Mitigating Downtime with Redundancy

Erik Rose published on July 31, 2023

10 min, 1909 words

Categories: News

Tags: Redundancy Web Services Publishing

High availability refers to an internet service that experiences very little downtime. Internet availability in a developed society has become a basic utility, analogous to receiving water or power service. Just as residents expect internet service to be largely uninterrupted, companies providing internet services will often enter into availability contracts, guaranteeing that downtime for their service will not exceed a specific threshold. The "four nines" of runtime refers to 99.99% uptime, which translates to less than 52 minutes of downtime per year, and this is a standard industry requirement in cloud Service Level Agreements. Even if our city has not entered in a legally-binding agreement to provide our services with four nines of availability, our residents have grown accustomed to high availability of internet services, to the point that any downtime a city service does experience can have an out-sized negative impact on residents' perception of the service's reliability.
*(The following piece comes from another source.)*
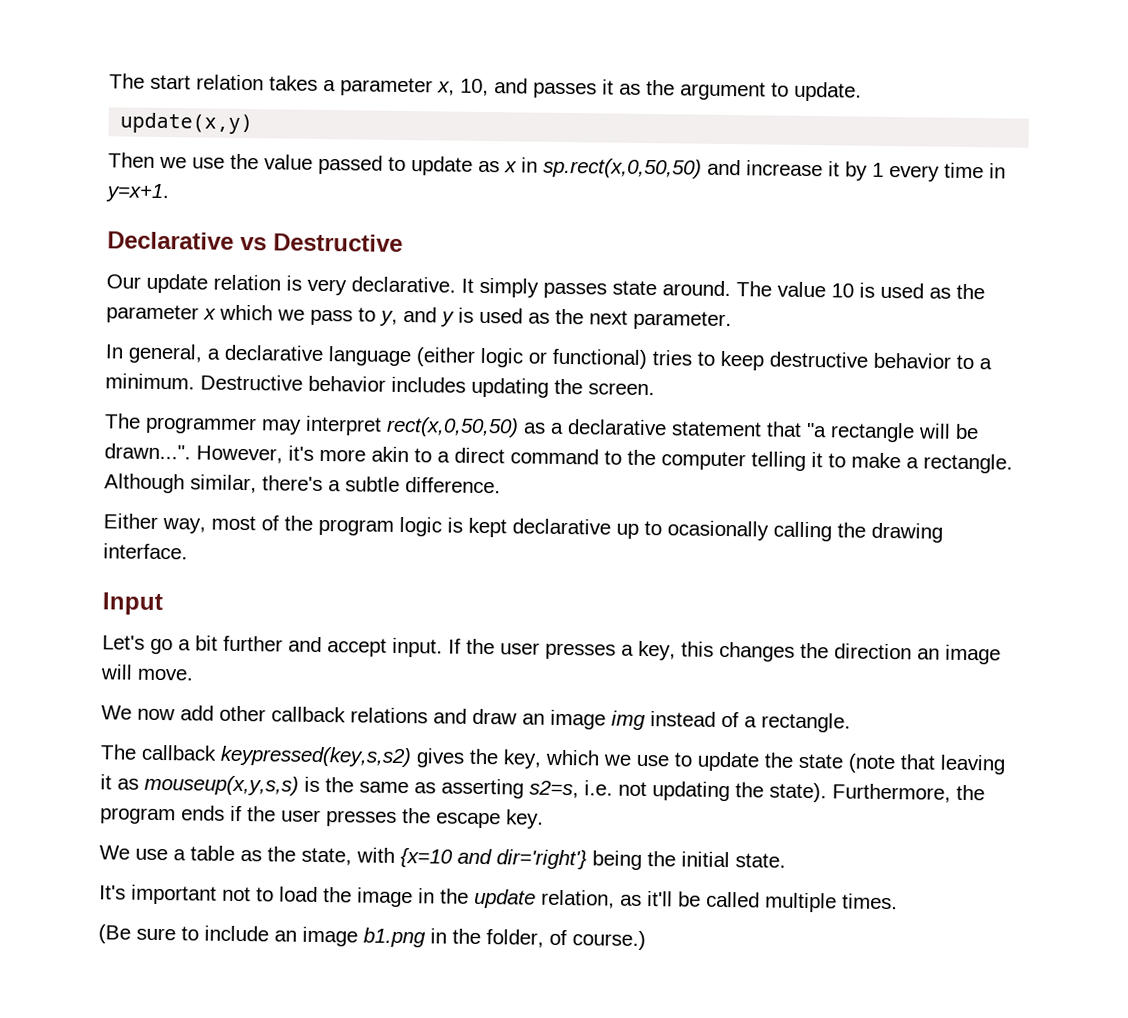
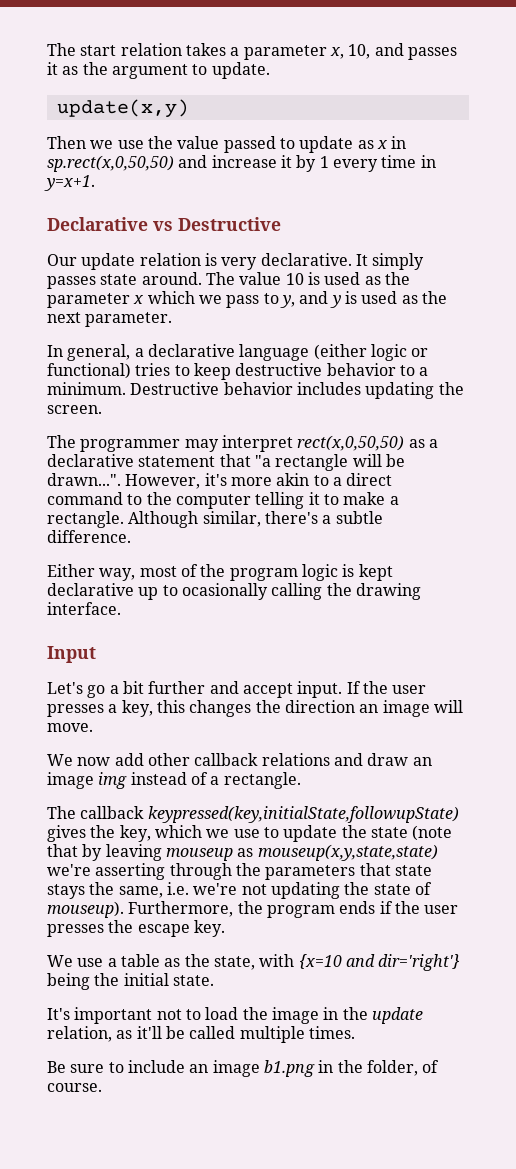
- The callback keypressed(key,s,s2) gives the key, which we use to update the state (note that leaving it as mouseup(x,y,s,s) is the same as asserting s2=s, i.e. not updating the state).
+ The callback keypressed(key,initialState,followupState) gives the key, which we use to update the state (note that by leaving mouseup as mouseup(x,y,state,state) we're asserting through the parameters that state stays the same, i.e. we're not updating the state of mouseup).
- (Be sure to include an image b1.png in the folder, of course.)
+ Be sure to include an image b1.png in the folder, of course.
A few poorly-timed incidents of downtime, and residents could begin to avoid using the provided service altogether, because we have failed to meet the user expectation of high availability.

The GIS Service Pipeline

How do we ensure that city GIS services remain available? Unfortunately, there are multiple failure points in the GIS service pipeline that can result in service disruption and downtime. Here we will discuss some strategies that our team uses to mitigate the risks of service disruption at each stage of service delivery. Let us first consider the minimal elements of a GIS service pipeline (see Figure 1) .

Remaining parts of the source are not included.